Table 3 also shows that economic exposure growth, a major driver of risk in the region in the past, will continue to be a critical factor in the future. Coastal development in the coastal zone is the main driver behind extreme infrequent losses, and will continue to be the main factor of major future disasters. Table 3 shows that the economic contribution to the 1-in-100-yr loss overcomes the contribution of climate (34% economic to 29% from climate for low growth, and 76% to 38% for high growth respectively) and contrasts with the contributions in AED that are more balanced for both drivers (34% economic to 48% from climate, and 76 to 63% respectively, see AED contributions by 2030 in Table 3).

However, climate change will cause larger future annual expected losses. The effect of climate will become dominant in annualized values, as expressed by the Annual Expected Damages. The combined action of storms, sea level rise and land subsidence could raise AED in 48–63% by 2030 and in 144–260% by 2050 with respect to present estimates (Table 3). This effect is amplified as climate changes become more acute into the future when the changes in climate by 2050 will contribute significantly more to AED than the economic driver: 144% compared to 86% (Table 3). However, even in the year 2050 the largest losses, as measured by 1-in-100-yr loss, will still be mostly driven by the growth in the coastal exposure (Table 3).

The economics of adaptation and risk reduction

Fig 6 shows a cost-benefit analysis on different adaptation measures to assess their relative cost effectiveness for reducing risk. The adaptation portfolio of measures is organized in decreasing order of benefit to cost ratios. The heights of the bars represent the benefit to cost ratios, the width the total benefit for each adaptation measure. Table 4 outlines these ratios and the total benefits for each measure, and includes also results for other scenarios to test sensitivity to costs and effectiveness.

Fig 6. Cost-benefit analysis.

Comparison of the costs and benefits of the adaptation measures. Benefit to cost ratios are represented in the vertical axis (height of the bars), with the horizontal axis noting the aggregated benefit (i.e. total averted damage), and the width of the bars the individual benefit from each measure. The blue bars identify nature-based adaptation measures, while the brown color represent the remaining adaptation measures. The values correspond to net present values with a 2% discount rate, for low future economic exposure growth and an implementation period of 20 years. Sources of images: flickr from U.S. Geological Survey, National Oceanic and Atmospheric Administration, U.S. Fish and Wildlife Service, and U.S. Geological Survey LandSat imagery.

Sandbags are a cheap and temporary measure with the highest benefit to cost ratio (bar height), therefore the most cost-effective. However, they offer low overall risk reduction, i.e. benefit (bar width), compared to other measures (Fig 6, Table 4). Nature-based measures, particularly marsh and oyster reef restoration, are among the most cost-effective measures (high benefit to cost ratios) and together contribute the most to overall damage reduction (total benefit) from among the combo of cost-effective risk reduction measures in the analysis (Table 4). Nevertheless, grey and policy measures such as local levees and elevation of homes could deliver the greatest damage reduction benefits for a single measure, but they are expensive to implement over large areas and are not cost-effective overall, i.e. benefit to cost ratio below 1 in Fig 6.

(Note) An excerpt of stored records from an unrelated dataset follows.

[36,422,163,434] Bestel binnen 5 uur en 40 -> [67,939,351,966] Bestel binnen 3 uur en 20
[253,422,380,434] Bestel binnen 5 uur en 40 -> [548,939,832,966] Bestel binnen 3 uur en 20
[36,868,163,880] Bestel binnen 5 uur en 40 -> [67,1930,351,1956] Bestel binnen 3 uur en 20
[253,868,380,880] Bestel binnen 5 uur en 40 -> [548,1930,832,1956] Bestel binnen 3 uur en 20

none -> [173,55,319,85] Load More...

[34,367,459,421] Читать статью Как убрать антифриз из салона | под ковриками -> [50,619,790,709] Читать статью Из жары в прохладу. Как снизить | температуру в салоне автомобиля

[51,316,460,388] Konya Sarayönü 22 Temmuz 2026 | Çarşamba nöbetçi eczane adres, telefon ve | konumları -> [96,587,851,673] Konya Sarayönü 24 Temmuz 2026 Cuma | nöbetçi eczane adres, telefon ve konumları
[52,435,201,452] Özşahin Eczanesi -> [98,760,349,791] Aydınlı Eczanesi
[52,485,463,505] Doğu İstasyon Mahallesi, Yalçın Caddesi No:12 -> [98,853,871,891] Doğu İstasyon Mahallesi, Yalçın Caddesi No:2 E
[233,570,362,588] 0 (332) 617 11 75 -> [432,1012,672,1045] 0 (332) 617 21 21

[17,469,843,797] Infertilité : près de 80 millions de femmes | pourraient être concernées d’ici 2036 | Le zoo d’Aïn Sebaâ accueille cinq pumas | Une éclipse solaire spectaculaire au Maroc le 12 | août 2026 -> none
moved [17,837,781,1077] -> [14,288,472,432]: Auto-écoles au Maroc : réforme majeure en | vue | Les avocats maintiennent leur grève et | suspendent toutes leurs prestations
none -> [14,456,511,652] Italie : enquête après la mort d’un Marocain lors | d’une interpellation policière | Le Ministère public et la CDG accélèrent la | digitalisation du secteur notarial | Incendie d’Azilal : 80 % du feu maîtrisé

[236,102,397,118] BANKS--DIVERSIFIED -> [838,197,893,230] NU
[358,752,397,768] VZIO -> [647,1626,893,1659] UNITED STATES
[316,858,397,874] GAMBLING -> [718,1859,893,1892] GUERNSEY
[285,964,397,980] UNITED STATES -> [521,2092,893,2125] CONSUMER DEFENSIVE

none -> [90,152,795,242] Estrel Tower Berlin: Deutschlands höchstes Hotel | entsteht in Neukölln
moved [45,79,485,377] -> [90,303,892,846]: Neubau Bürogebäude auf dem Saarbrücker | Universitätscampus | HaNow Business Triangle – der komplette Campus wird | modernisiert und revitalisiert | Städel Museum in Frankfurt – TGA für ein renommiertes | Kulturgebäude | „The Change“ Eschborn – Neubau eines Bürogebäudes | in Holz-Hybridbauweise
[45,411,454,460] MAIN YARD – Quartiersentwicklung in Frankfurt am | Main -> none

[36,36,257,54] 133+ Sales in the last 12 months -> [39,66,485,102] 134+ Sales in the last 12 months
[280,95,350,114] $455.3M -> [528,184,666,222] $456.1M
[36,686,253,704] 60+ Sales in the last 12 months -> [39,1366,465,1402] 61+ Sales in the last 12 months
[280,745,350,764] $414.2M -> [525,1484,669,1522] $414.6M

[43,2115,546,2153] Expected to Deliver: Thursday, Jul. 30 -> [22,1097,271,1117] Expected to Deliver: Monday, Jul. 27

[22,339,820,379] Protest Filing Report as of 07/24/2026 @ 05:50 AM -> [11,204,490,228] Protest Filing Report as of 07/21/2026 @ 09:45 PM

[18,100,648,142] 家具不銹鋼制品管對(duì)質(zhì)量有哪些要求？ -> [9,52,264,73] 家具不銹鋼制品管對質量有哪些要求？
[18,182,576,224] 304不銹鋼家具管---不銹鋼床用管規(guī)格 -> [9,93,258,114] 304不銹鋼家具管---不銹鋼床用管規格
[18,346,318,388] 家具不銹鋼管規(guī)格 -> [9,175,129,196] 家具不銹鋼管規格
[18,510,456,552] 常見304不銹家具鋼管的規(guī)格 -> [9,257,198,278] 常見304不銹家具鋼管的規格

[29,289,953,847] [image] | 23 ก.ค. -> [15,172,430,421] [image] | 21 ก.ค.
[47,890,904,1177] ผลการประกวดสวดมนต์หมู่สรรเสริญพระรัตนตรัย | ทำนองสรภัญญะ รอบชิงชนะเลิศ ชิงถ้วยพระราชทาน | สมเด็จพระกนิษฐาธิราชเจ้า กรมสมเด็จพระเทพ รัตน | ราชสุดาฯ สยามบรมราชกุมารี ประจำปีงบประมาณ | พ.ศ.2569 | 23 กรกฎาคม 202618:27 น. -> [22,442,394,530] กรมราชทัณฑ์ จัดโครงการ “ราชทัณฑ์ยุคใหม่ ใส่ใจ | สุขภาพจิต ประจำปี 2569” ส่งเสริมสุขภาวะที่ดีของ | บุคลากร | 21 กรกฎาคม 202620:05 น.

For wetland and beach restoration, we compare the same adaptation measures in distinct locations of the Gulf (see Table 1 for description and costs, and spatial distribution in Fig 4): (i) wetland restoration in high risk areas versus conservation priority areas; and (ii) beach nourishment in the eastern and western Gulf. The results, shown in Table 4, confirm very different benefit to cost ratios between them demonstrating that location matters for risk reduction. Although wetland restoration results cost-effective in both locations, restoration in high-risk areas is over 4 times more cost-effective than in priority areas for conservation (benefit to cost ratios of 8.7 versus 1.9, Table 4). For beach restoration, only in the eastern Gulf it results cost-effective and by 6 times more than in the western margin (1.68 versus 0.28, Table 4). The risk reduction benefit of these measures is higher than their counterparts because they are implemented in areas more exposed to hurricanes and with higher asset values, as seen in the Benefit column in Table 4. Although changes in the cost and performance assumptions result in different benefit to cost ratios, green measures are found consistently with high benefit to cost ratios in a sensitivity analysis (see Methods) and with values above 1, thereby resulting cost-effective options across the scenarios analyzed. Results of sensitivity analyses in the cost and benefit factors are shown in Table 4 and represented in S8 Fig.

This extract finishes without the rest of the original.